● Prompt
Where a line of the data holds the word "order", copy that line.

(Source records)

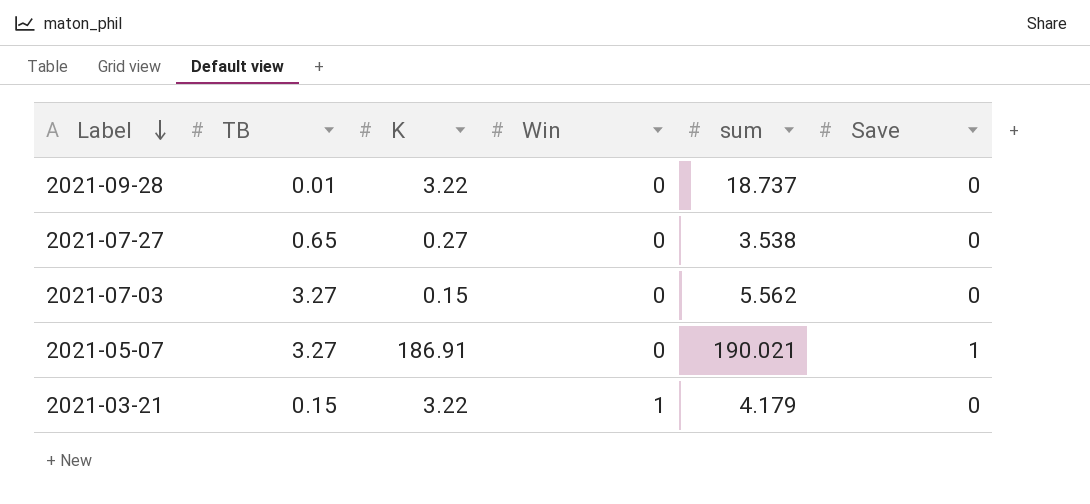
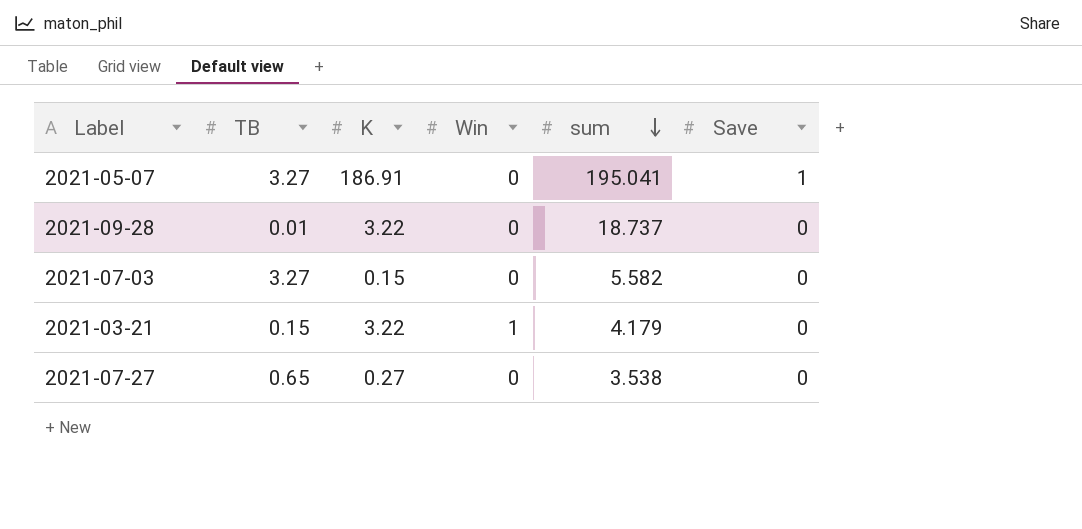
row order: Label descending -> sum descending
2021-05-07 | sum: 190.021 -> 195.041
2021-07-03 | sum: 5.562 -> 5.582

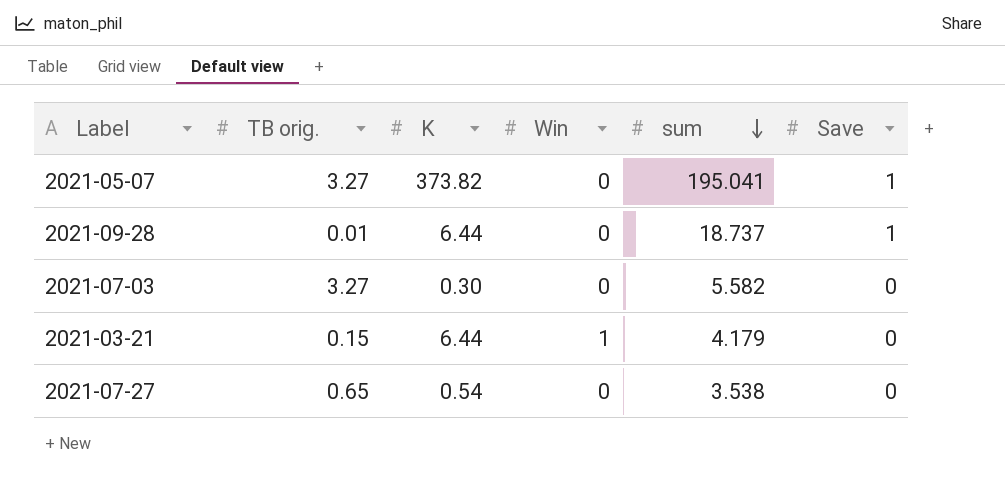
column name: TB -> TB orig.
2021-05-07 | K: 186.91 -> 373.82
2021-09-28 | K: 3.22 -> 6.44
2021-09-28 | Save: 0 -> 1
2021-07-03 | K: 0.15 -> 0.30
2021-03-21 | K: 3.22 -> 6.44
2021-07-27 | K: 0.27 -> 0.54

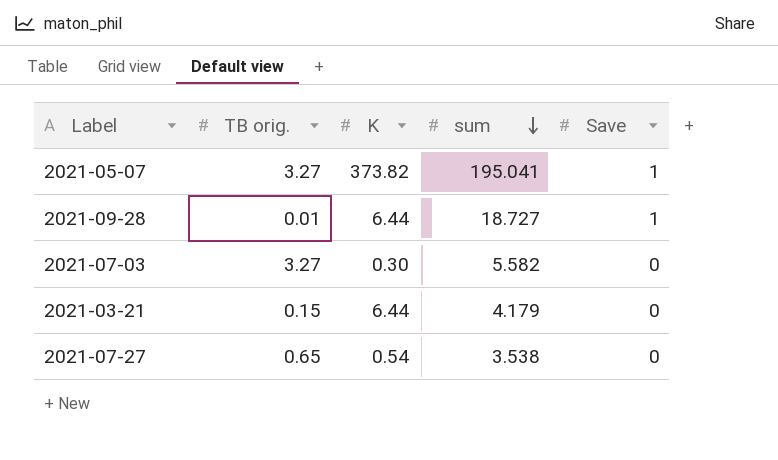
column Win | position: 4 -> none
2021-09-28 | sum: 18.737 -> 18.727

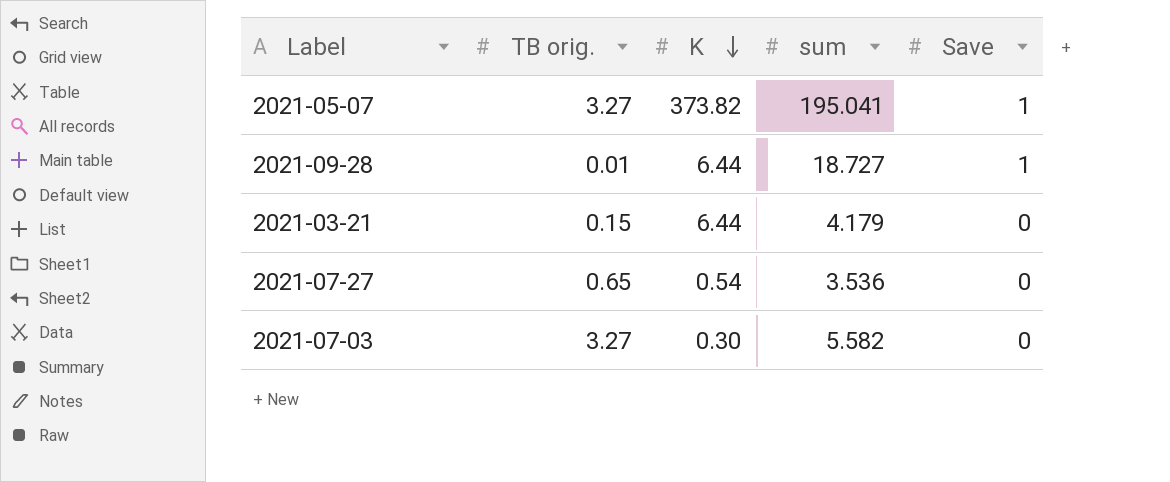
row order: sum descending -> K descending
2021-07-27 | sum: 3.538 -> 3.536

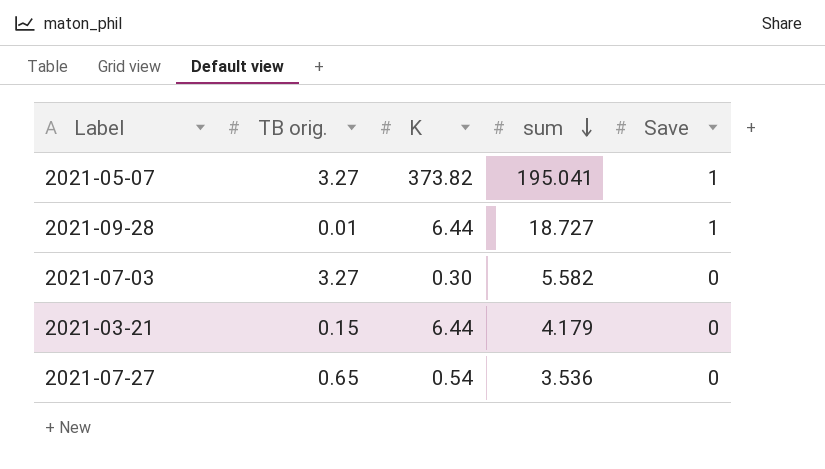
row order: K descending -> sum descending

(End Source records)

● Solved exercise
row order: Label descending -> sum descending
row order: sum descending -> K descending
row order: K descending -> sum descending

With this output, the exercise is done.